Depuis début août, l'héliport du CHU de Hautepierre est immobilisé la nuit du fait de "livraisons" par drones vers la maison d'arrêt d'Elsau.
Ni le SAMU, ni la Sécurité civile. Les hélicoptères de secours ne se posent plus la nuit à l'hopital de Hautepierre, à l'ouest de Strasbourg. La décision a été prise le 28 juillet en raison de la présence nocturnes de drones civil dans la zone de l’hélistation.
Ces engins, chargés de colis, sont à destinations de la maison d’arrêt de l’Elsau, toute proche. Ces dernières années, cette méthode de "livraison" prend de l'essort dans toutes les prisons de France. Et celle de Strasbourg n'échappe pas à la règle. Depuis avril, les équipes de sécurisation de l’hélistation ont détecté 19 survols de la zone.
Deux incidents ont eu lieu courant juillet. Les drones qui survolaient la zone ont empéché l'atterrissage d'hélicoptères avec des patients à leur bord. Il n'y a, selon l'hopital, pas eu de conséquences graves pour les patients pris en charge. Cependant, les arrivées par hélicoptères nocturnes de malades a été suspendue, et leur transport a du été repensé.
Chaque année, l'hospital de Hautepierre reçoit une quarantaine de patients, soit 13 % de l’activité aérienne de secours, lors de la "nuit aéronautique". Celle-ci commence 30 minutes après le coucher du soleil et se termine 30 minutes avant le lever du soleil.
Plus trente minutes dans la prise en charge
La solution trouvée passe par la route. Les hélicoptères transportant les patients sont redirigés vers un hopital voisin, le Nouvel hôpital civil, avant d'être transférés en ambulance. Le protocole ne satisfait pas les équipes hospitalières.

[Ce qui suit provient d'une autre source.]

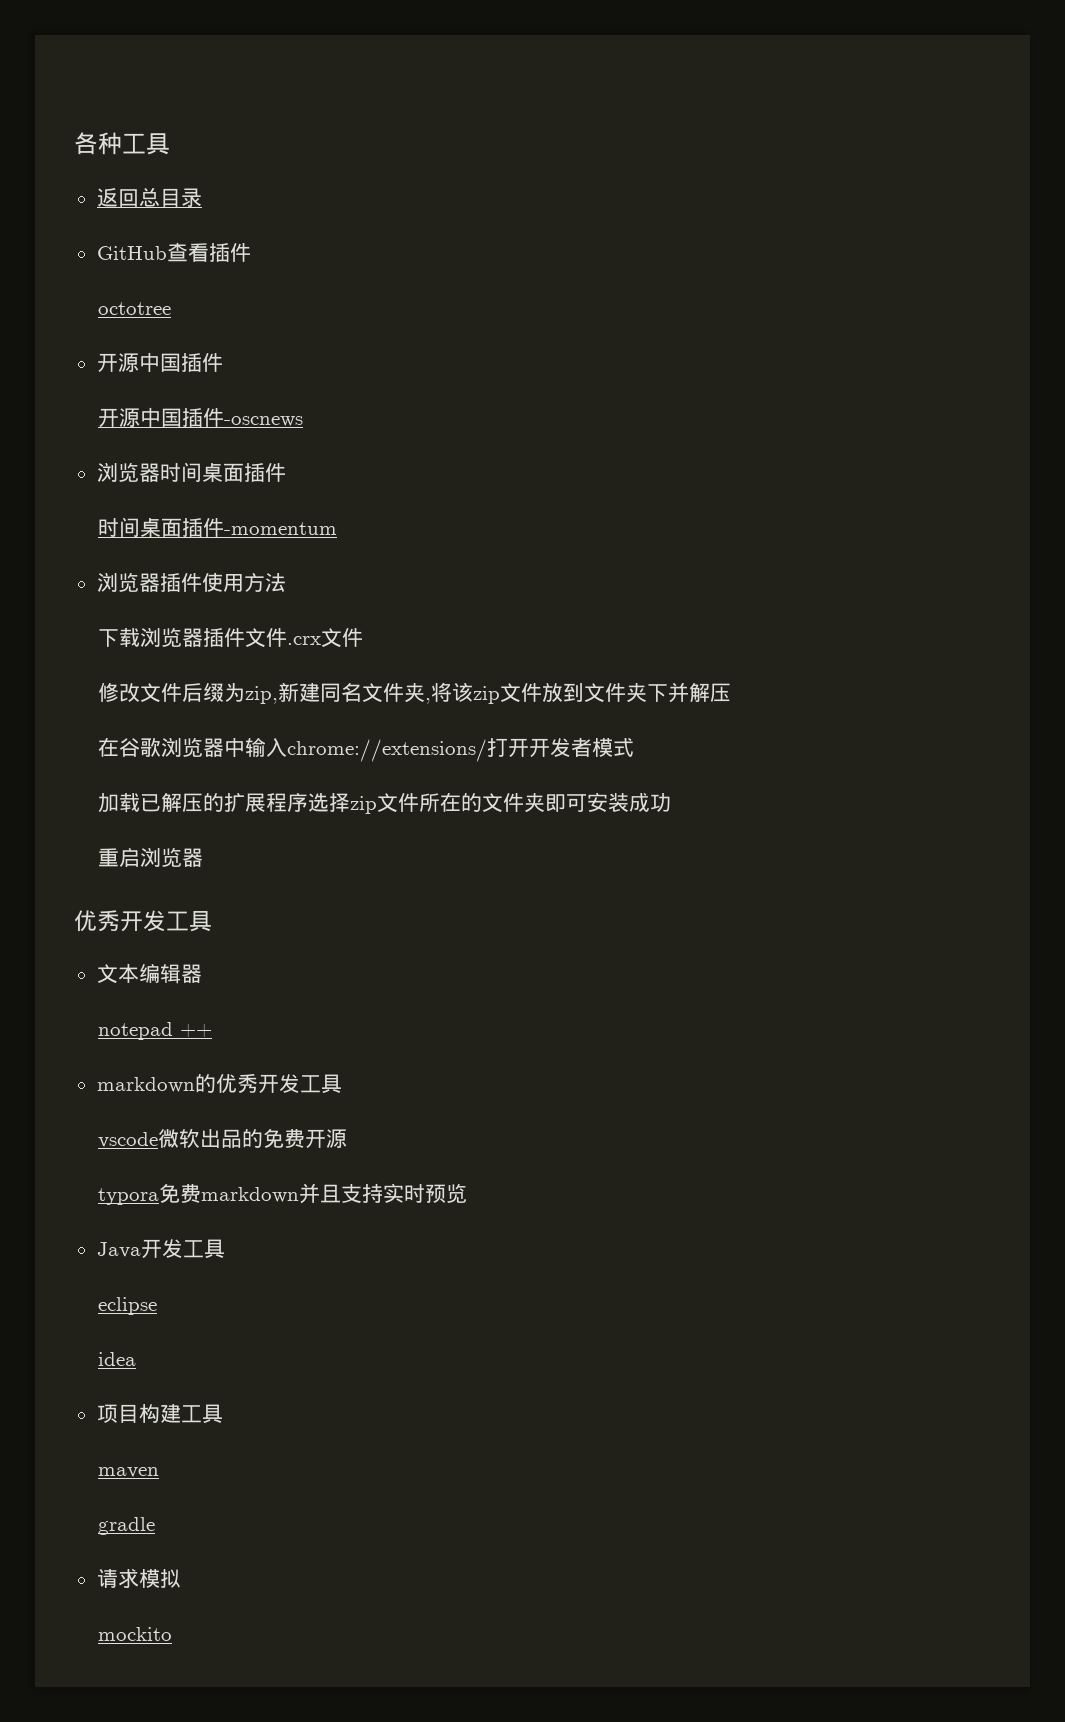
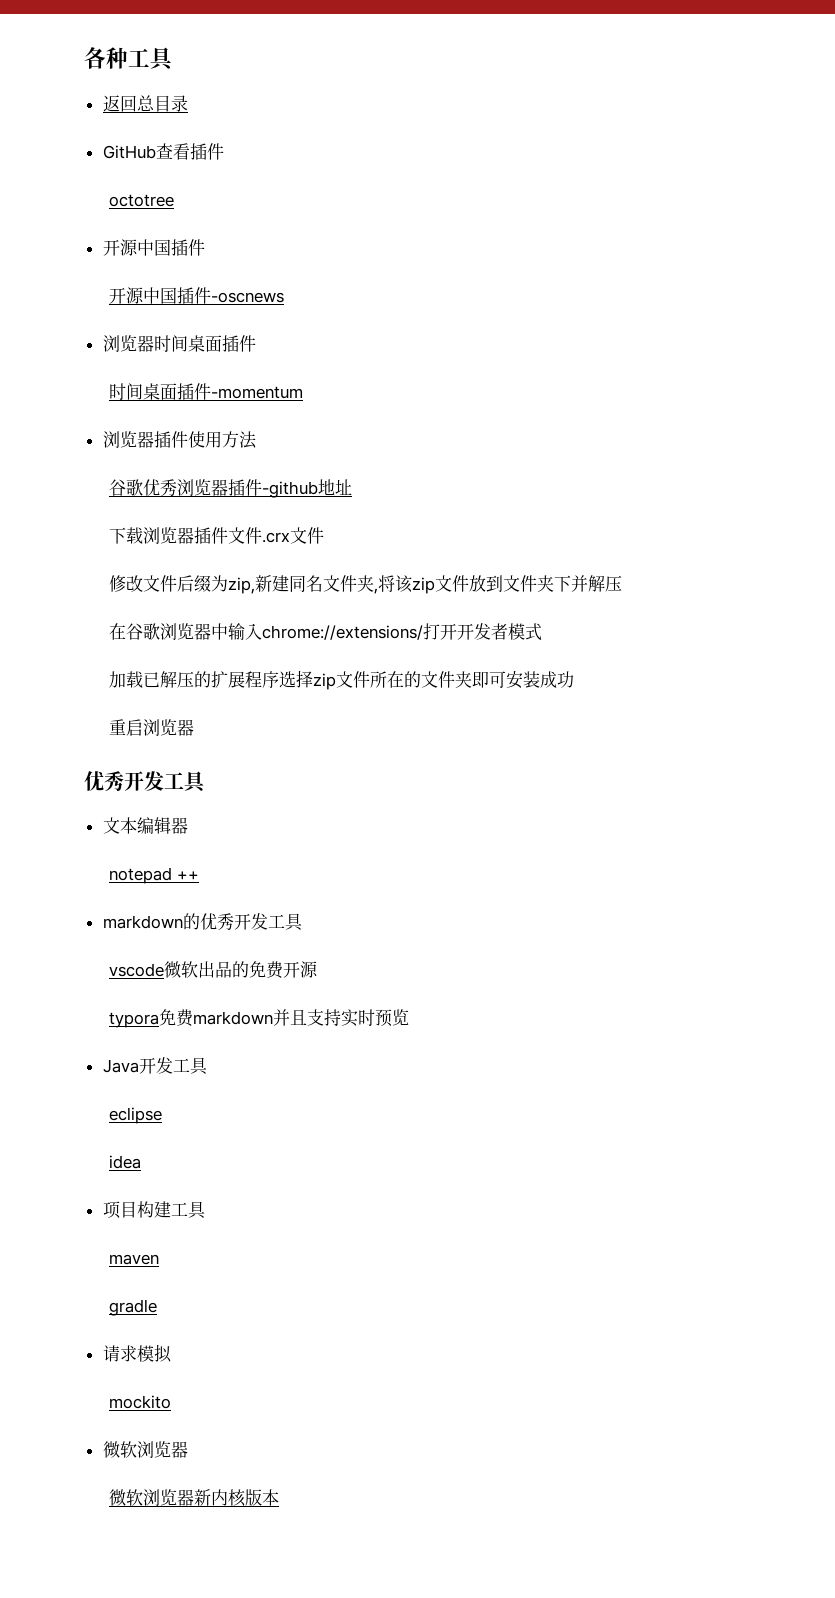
+ 谷歌优秀浏览器插件-github地址
  mockito
+ 微软浏览器
+ 微软浏览器新内核版本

La manoeuvre nécessite la mobilisation d'une équipe de soignants supplémentaire. Mais surtout, elle fait perdre un temps précieux : entre 30 et 40 minutes. Car les patients qui arrivent par hélicoptère sont généralement des polytraumatisés du fait d'accident -souvent de la route- ou des victimes d’un AVC. Et chaque minute peut compter dans leur prise en charge.
"Qu'il puisse y avoir parmis eux ou elles des patients pour lesquelles ce retard supplémmentaire de 30 ou 40 minutes fasse courir soit un risque vital, soit de fonctionalité, soit une récupération prolongé, soit des soins plus lourds ou plus longs, on ne peux pas l'exclure," explique à l'AFP Julien Pottecher, chef du service d'anesthésie et de soins intensifs de l'hôpital de Hautepierre
La préfecture et l’Agence régionale de santé sont à la recherche de solutions pour cette situation, urgente. L’hypothèse d’un atterrissage sur un terrain de football situé à proximité de l’hôpital a notamment été évoquée.
Deux personnes condamnées
Mardi 18 août, deux personnes ont été jugés pour complicité de tentative de remise d’objet à un détenu. Les conséquences "sur la vie quotidienne", et particulièrement le CHU voisin, a été souligné par le procureur, Félix Delaporte, lors du procès. "Les enjeux sont sérieux, explique-t-il. Il y a un vrai risque pour les personnes !"
Les deux accusés, des jeunes hommes de 18 et 19 ans ont été interpellés lors d'une intervention de police qui a permis de trouver des colis prêts à la livraison : près de 200 g de résine de cannabis, un peu d’herbe, de la cocaïne, des cigarettes, des cartes SIM ou encore de la viande ont été saisis.